__What to produce__.
Copy out the listing below, keeping every character as is.

__Data to use__.
________________

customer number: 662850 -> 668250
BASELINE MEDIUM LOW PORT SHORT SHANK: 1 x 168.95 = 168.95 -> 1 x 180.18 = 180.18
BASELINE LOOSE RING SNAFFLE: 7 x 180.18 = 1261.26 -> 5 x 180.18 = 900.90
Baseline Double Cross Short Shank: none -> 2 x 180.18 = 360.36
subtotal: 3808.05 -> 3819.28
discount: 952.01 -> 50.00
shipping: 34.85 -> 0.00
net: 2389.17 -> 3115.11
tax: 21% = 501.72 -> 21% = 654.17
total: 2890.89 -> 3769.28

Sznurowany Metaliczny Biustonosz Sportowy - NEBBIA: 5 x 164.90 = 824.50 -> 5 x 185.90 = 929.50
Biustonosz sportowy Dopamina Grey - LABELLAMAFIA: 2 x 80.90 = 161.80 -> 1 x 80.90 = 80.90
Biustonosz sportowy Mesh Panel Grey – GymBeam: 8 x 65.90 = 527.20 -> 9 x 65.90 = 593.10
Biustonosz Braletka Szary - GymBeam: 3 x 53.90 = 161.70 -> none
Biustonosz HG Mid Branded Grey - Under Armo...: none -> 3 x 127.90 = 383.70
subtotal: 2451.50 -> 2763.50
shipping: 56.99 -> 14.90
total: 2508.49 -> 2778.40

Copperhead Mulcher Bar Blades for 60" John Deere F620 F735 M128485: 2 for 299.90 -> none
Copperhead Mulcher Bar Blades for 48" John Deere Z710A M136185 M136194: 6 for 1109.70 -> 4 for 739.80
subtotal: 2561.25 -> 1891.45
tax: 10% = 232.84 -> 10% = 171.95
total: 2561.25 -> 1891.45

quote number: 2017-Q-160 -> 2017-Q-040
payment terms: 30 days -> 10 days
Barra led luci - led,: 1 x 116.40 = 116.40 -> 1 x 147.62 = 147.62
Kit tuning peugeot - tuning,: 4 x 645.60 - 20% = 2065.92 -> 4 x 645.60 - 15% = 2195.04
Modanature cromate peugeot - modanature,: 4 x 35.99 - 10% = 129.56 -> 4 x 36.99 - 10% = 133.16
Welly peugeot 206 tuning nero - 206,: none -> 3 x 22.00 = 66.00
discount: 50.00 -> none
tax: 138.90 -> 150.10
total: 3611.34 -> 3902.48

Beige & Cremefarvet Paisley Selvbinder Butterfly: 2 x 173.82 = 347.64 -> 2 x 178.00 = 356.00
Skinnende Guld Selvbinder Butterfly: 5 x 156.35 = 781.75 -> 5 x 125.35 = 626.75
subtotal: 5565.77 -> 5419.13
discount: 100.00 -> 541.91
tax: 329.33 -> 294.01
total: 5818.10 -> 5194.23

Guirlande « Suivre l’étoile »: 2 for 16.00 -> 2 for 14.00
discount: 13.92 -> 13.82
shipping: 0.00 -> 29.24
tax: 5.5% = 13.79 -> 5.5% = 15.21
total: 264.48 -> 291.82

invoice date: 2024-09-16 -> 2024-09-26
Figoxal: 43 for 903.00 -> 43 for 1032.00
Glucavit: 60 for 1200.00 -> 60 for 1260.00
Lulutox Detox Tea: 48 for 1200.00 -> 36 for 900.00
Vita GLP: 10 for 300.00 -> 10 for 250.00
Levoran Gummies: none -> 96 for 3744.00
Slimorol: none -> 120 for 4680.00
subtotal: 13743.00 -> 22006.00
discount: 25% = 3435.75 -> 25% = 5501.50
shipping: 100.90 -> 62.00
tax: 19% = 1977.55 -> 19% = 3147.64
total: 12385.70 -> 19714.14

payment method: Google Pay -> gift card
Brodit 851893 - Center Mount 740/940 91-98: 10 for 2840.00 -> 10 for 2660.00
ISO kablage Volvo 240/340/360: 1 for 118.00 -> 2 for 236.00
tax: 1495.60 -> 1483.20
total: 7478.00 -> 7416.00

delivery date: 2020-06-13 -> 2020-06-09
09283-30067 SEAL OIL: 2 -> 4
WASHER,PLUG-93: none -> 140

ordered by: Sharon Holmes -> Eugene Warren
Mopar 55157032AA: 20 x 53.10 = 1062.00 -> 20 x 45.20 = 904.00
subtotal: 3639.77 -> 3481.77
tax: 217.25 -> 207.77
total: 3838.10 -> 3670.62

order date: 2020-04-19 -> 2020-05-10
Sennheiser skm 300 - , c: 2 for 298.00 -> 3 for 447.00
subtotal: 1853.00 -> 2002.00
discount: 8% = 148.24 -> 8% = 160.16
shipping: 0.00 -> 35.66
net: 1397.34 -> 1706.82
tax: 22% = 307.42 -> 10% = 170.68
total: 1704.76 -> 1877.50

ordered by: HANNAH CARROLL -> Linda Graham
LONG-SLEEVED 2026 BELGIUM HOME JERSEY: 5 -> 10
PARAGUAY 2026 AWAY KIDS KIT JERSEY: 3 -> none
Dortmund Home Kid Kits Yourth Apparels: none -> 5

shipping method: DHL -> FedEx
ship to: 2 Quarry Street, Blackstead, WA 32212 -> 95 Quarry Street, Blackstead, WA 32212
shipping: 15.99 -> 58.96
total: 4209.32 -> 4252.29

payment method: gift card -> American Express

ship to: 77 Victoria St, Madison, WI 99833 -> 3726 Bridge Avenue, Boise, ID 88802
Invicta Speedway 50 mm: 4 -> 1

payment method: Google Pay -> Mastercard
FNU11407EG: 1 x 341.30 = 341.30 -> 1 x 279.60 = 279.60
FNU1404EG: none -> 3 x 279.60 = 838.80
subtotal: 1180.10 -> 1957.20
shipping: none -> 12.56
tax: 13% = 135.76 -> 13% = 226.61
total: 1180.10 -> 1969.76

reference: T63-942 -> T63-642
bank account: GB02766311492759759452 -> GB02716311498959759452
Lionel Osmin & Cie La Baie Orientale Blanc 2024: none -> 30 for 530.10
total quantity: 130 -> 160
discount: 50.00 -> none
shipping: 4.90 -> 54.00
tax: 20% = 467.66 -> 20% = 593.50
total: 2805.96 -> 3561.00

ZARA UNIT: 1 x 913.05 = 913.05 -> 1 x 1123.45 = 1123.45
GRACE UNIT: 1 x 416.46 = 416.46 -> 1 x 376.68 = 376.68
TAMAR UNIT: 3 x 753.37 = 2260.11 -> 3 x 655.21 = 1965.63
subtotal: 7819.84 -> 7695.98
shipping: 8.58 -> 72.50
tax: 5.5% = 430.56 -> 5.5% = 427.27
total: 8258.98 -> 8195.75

________________

__Result of this exercise__.
customer number: 662850 -> 668250
BASELINE MEDIUM LOW PORT SHORT SHANK: 1 x 168.95 = 168.95 -> 1 x 180.18 = 180.18
BASELINE LOOSE RING SNAFFLE: 7 x 180.18 = 1261.26 -> 5 x 180.18 = 900.90
Baseline Double Cross Short Shank: none -> 2 x 180.18 = 360.36
subtotal: 3808.05 -> 3819.28
discount: 952.01 -> 50.00
shipping: 34.85 -> 0.00
net: 2389.17 -> 3115.11
tax: 21% = 501.72 -> 21% = 654.17
total: 2890.89 -> 3769.28

Sznurowany Metaliczny Biustonosz Sportowy - NEBBIA: 5 x 164.90 = 824.50 -> 5 x 185.90 = 929.50
Biustonosz sportowy Dopamina Grey - LABELLAMAFIA: 2 x 80.90 = 161.80 -> 1 x 80.90 = 80.90
Biustonosz sportowy Mesh Panel Grey – GymBeam: 8 x 65.90 = 527.20 -> 9 x 65.90 = 593.10
Biustonosz Braletka Szary - GymBeam: 3 x 53.90 = 161.70 -> none
Biustonosz HG Mid Branded Grey - Under Armo...: none -> 3 x 127.90 = 383.70
subtotal: 2451.50 -> 2763.50
shipping: 56.99 -> 14.90
total: 2508.49 -> 2778.40

Copperhead Mulcher Bar Blades for 60" John Deere F620 F735 M128485: 2 for 299.90 -> none
Copperhead Mulcher Bar Blades for 48" John Deere Z710A M136185 M136194: 6 for 1109.70 -> 4 for 739.80
subtotal: 2561.25 -> 1891.45
tax: 10% = 232.84 -> 10% = 171.95
total: 2561.25 -> 1891.45

quote number: 2017-Q-160 -> 2017-Q-040
payment terms: 30 days -> 10 days
Barra led luci - led,: 1 x 116.40 = 116.40 -> 1 x 147.62 = 147.62
Kit tuning peugeot - tuning,: 4 x 645.60 - 20% = 2065.92 -> 4 x 645.60 - 15% = 2195.04
Modanature cromate peugeot - modanature,: 4 x 35.99 - 10% = 129.56 -> 4 x 36.99 - 10% = 133.16
Welly peugeot 206 tuning nero - 206,: none -> 3 x 22.00 = 66.00
discount: 50.00 -> none
tax: 138.90 -> 150.10
total: 3611.34 -> 3902.48

Beige & Cremefarvet Paisley Selvbinder Butterfly: 2 x 173.82 = 347.64 -> 2 x 178.00 = 356.00
Skinnende Guld Selvbinder Butterfly: 5 x 156.35 = 781.75 -> 5 x 125.35 = 626.75
subtotal: 5565.77 -> 5419.13
discount: 100.00 -> 541.91
tax: 329.33 -> 294.01
total: 5818.10 -> 5194.23

Guirlande « Suivre l’étoile »: 2 for 16.00 -> 2 for 14.00
discount: 13.92 -> 13.82
shipping: 0.00 -> 29.24
tax: 5.5% = 13.79 -> 5.5% = 15.21
total: 264.48 -> 291.82

invoice date: 2024-09-16 -> 2024-09-26
Figoxal: 43 for 903.00 -> 43 for 1032.00
Glucavit: 60 for 1200.00 -> 60 for 1260.00
Lulutox Detox Tea: 48 for 1200.00 -> 36 for 900.00
Vita GLP: 10 for 300.00 -> 10 for 250.00
Levoran Gummies: none -> 96 for 3744.00
Slimorol: none -> 120 for 4680.00
subtotal: 13743.00 -> 22006.00
discount: 25% = 3435.75 -> 25% = 5501.50
shipping: 100.90 -> 62.00
tax: 19% = 1977.55 -> 19% = 3147.64
total: 12385.70 -> 19714.14

payment method: Google Pay -> gift card
Brodit 851893 - Center Mount 740/940 91-98: 10 for 2840.00 -> 10 for 2660.00
ISO kablage Volvo 240/340/360: 1 for 118.00 -> 2 for 236.00
tax: 1495.60 -> 1483.20
total: 7478.00 -> 7416.00

delivery date: 2020-06-13 -> 2020-06-09
09283-30067 SEAL OIL: 2 -> 4
WASHER,PLUG-93: none -> 140

ordered by: Sharon Holmes -> Eugene Warren
Mopar 55157032AA: 20 x 53.10 = 1062.00 -> 20 x 45.20 = 904.00
subtotal: 3639.77 -> 3481.77
tax: 217.25 -> 207.77
total: 3838.10 -> 3670.62

order date: 2020-04-19 -> 2020-05-10
Sennheiser skm 300 - , c: 2 for 298.00 -> 3 for 447.00
subtotal: 1853.00 -> 2002.00
discount: 8% = 148.24 -> 8% = 160.16
shipping: 0.00 -> 35.66
net: 1397.34 -> 1706.82
tax: 22% = 307.42 -> 10% = 170.68
total: 1704.76 -> 1877.50

ordered by: HANNAH CARROLL -> Linda Graham
LONG-SLEEVED 2026 BELGIUM HOME JERSEY: 5 -> 10
PARAGUAY 2026 AWAY KIDS KIT JERSEY: 3 -> none
Dortmund Home Kid Kits Yourth Apparels: none -> 5

shipping method: DHL -> FedEx
ship to: 2 Quarry Street, Blackstead, WA 32212 -> 95 Quarry Street, Blackstead, WA 32212
shipping: 15.99 -> 58.96
total: 4209.32 -> 4252.29

payment method: gift card -> American Express

ship to: 77 Victoria St, Madison, WI 99833 -> 3726 Bridge Avenue, Boise, ID 88802
Invicta Speedway 50 mm: 4 -> 1

payment method: Google Pay -> Mastercard
FNU11407EG: 1 x 341.30 = 341.30 -> 1 x 279.60 = 279.60
FNU1404EG: none -> 3 x 279.60 = 838.80
subtotal: 1180.10 -> 1957.20
shipping: none -> 12.56
tax: 13% = 135.76 -> 13% = 226.61
total: 1180.10 -> 1969.76

reference: T63-942 -> T63-642
bank account: GB02766311492759759452 -> GB02716311498959759452
Lionel Osmin & Cie La Baie Orientale Blanc 2024: none -> 30 for 530.10
total quantity: 130 -> 160
discount: 50.00 -> none
shipping: 4.90 -> 54.00
tax: 20% = 467.66 -> 20% = 593.50
total: 2805.96 -> 3561.00

ZARA UNIT: 1 x 913.05 = 913.05 -> 1 x 1123.45 = 1123.45
GRACE UNIT: 1 x 416.46 = 416.46 -> 1 x 376.68 = 376.68
TAMAR UNIT: 3 x 753.37 = 2260.11 -> 3 x 655.21 = 1965.63
subtotal: 7819.84 -> 7695.98
shipping: 8.58 -> 72.50
tax: 5.5% = 430.56 -> 5.5% = 427.27
total: 8258.98 -> 8195.75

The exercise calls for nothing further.